I have partially-completed a
I have partially-completed a generic CSV import module of the kind that Transformations is (quite rightly) designed to replace. (There is a reason why whenever you hear about such things they're always partially-completed.)
I've tackled this problem by using the Unique Field module to tag one or more fields per content type, or combinations thereof, as having unique values (in your example, say a product ID number). This allows me to check (by programatically running a view using the value(s) I want to insert in these fields as arguments) for existing nodes I should update rather than create during the import process without having to build those smarts into my import module (or having to feed node ids back into the foreign database), and has the side benefit of preventing users from manually creating duplicates.

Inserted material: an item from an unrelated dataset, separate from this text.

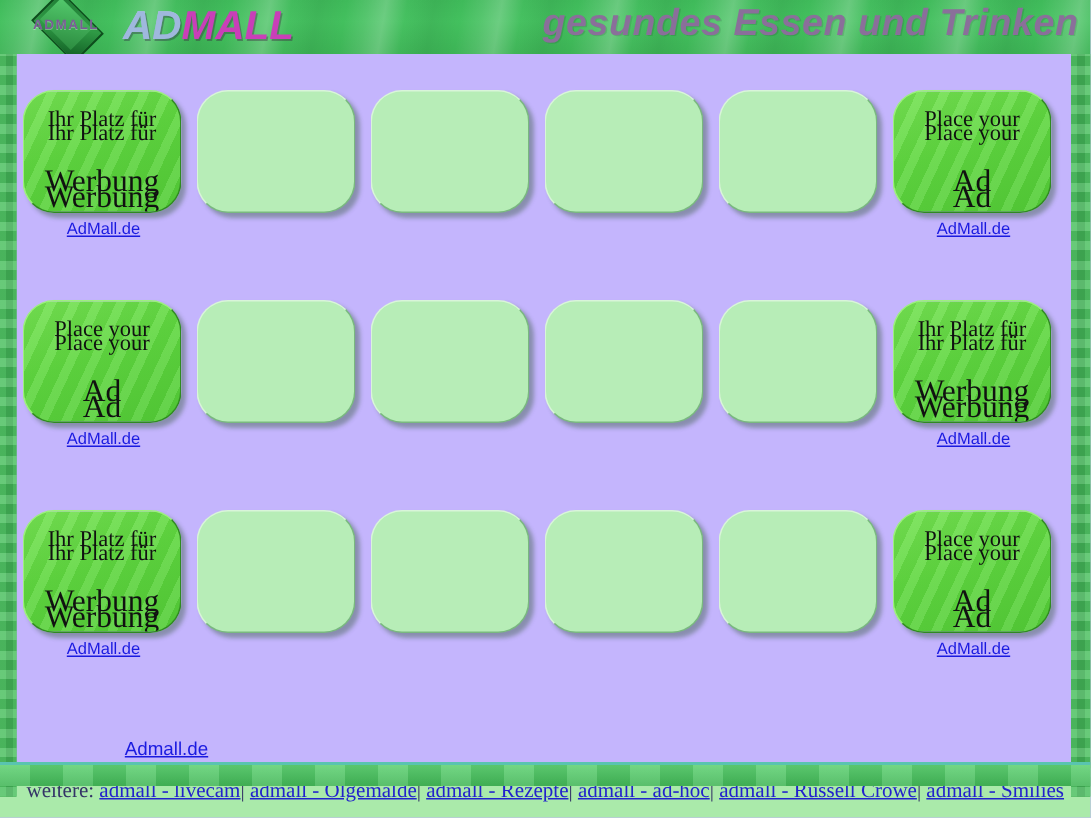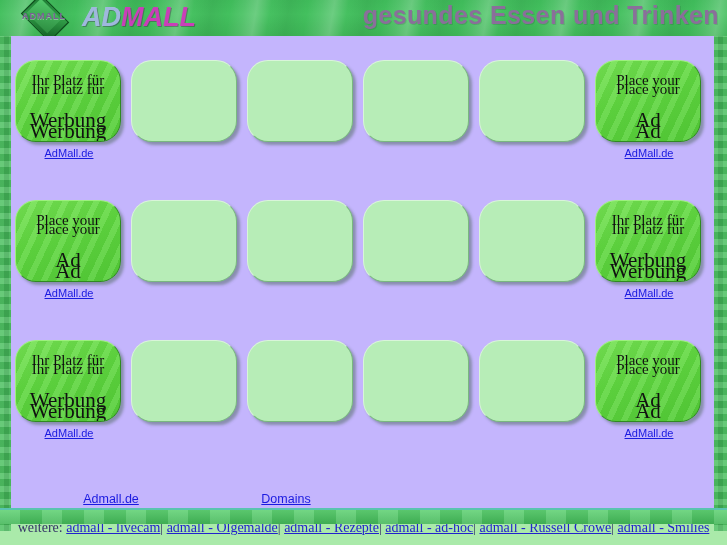"gesundes Essen und Trinken" .header-tagline { font-style: none -> italic }
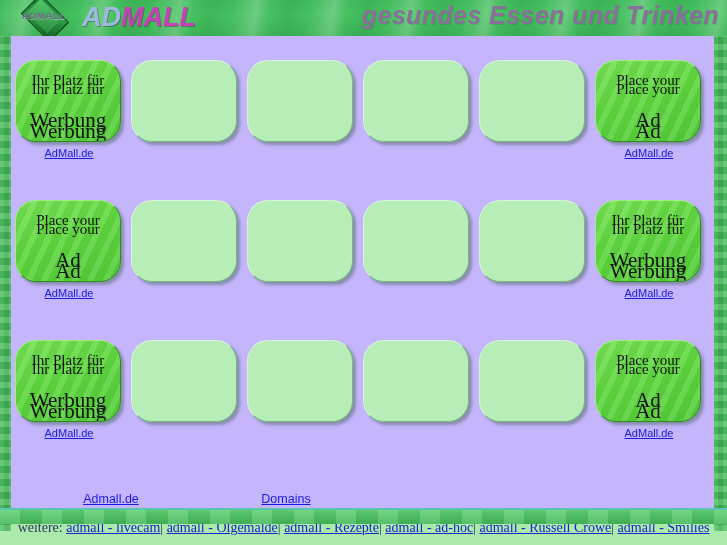"Domains" a.fl-2 { html: <a>Domains</a> -> none }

Unique Field is okay for my immediate purposes, but certainly needs some love before it could fit into an industrial-strength solution. As a general principle though you want your import system to be as dumb as possible and let the rest of Drupal do the heavy lifting of finding corresponding nodes, access control, validating data, etc.
Filters
One way to deal with such a situation would be have an operation that takes a list of [insert original data items here], filters it so that only existing items are left in the list, and returns the corresponding node as additional result value. With that new (original data + existing node) list, one can map the data to the node like you would do it with newly created nodes - the "set fields in node object" just overwrites the fields that are actually set as input.
Pipeline execution currently lacks a bit in the area of conditionally doing stuff when something is the case (e.g. node exists) and doing something else (or nothing) when it's not the case. For find-and-update pipelines, it might be necessary to improve the execution logic in a few places. Plus I need to write a generic filter operation that uses other operations (or pipelines) to determine whether an item should stay in or be filtered out.
Fundamentally though, there's nothing that speaks against this use case.